Included in governance reform I might suggest that we look at the symbiotic relationship between government, insurance carriers, and hospitals and their employed physicians. In our State, they actually sit on each other’s Boards and the Board members from the carriers actually have access to proprietary information from their customer the hospital and vice versa.

Finally, there is the issue of government elected officials being dependent on campaign contributions from trade organizations like the IMA/IHA/IACIetc. Are these organizations looking after the best interests of patients or of their members? And when they give large campaign contributions to politicians or PACs that support political campaigns are the politicians not influenced by their support?

So in the end when the argument is made that medicine in our country costs too much or that we should move to a single payer system we should point out that there has not been a free market allowed to operate in the Medical sector for at least 60 years. If you want to see cost overruns and inefficient care, and a problem with access and value just look to how our government runs military VA, and Indian Health Services are run. Why does anyone think for a minute that government can do better?

So here are some things that I think might help. They need to be implemented slowly so that what is left of an existing market today won’t over-react to the changes.

  1. Barriers to entry for providers need to be fixed. A consortium of States should be able to grant temporary licenses for PA’s Doctors and FNPs while the SBOM proceeds with its process. Reciprocity of licensure of States within the consortium would be beneficial. Retired doctors—600 currently should be indemnified so they can work in public and community health clinics without the risk of their retirement being put in jeopardy by a malpractice lawsuit.
  2. “Any willing provider” legislation should be readopted allowing providers access to out of network patients if they charge the same network fees and patients should not be at risk for going out of network.
  3. “No compete” legislation should be liberalized so doctors whose expertise and expense at obtaining that expertise and have no proprietary advantage gained by the circumstances of their employment, should be able to leave after the end of a contract and set up practice in the community where they reside.

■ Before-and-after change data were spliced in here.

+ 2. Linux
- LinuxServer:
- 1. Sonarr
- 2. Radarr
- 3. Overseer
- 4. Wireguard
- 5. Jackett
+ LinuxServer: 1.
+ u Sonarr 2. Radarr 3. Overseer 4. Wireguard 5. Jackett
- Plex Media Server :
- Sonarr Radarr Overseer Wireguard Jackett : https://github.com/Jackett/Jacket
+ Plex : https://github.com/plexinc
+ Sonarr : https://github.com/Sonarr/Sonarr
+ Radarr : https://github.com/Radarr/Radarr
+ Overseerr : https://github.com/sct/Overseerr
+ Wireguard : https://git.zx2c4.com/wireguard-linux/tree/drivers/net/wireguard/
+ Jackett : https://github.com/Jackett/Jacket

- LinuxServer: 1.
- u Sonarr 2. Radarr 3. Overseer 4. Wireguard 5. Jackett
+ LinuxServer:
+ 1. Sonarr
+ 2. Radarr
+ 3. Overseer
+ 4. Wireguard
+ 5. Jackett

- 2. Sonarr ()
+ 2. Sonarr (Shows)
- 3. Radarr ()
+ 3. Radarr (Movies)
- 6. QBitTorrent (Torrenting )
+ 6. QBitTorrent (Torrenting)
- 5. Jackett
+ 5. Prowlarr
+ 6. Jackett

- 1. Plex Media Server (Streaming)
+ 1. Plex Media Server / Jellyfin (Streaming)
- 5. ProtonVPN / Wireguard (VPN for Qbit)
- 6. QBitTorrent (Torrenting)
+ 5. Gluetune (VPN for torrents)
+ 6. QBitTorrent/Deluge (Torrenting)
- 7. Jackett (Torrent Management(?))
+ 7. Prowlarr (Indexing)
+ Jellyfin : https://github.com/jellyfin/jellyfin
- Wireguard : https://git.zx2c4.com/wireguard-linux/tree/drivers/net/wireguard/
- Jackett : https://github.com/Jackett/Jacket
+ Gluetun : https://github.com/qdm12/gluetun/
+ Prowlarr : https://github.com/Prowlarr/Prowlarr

They should not have access to current patient rosters, but if patients want to come to them because of being familiar with them that should be allowed.
  4. Looser pays mal-practice reform should be adopted.
  5. Finally any non-profit institution including insurance carriers and large hospitals and their networks that makes over $100 million in government transfer payments should be required to submit an independent signed partners audit to the people of Idaho (via the legislature) who confer upon them their tax-exempt privilege. These people are by the way patients, citizens, and constituents. Many smaller non-profits in our State do this as a matter of good business practice-The Boy Scouts, The YMCA, American Red Cross, Food Bank and Mission Services. And oh by the way IRS Form 990 is NOT an AUDIT.
  6. Symbiotic relationships between Board Members need to be identified on the governance section of the audits.

I believe in “entrepreneurial capitalism”. Cronyism is the 1st step toward Crony capitalism is a step to an unnatural monopoly. Healthcare in the USA has failed not because of free markets, but because it is evolving toward crony capitalism and socialism.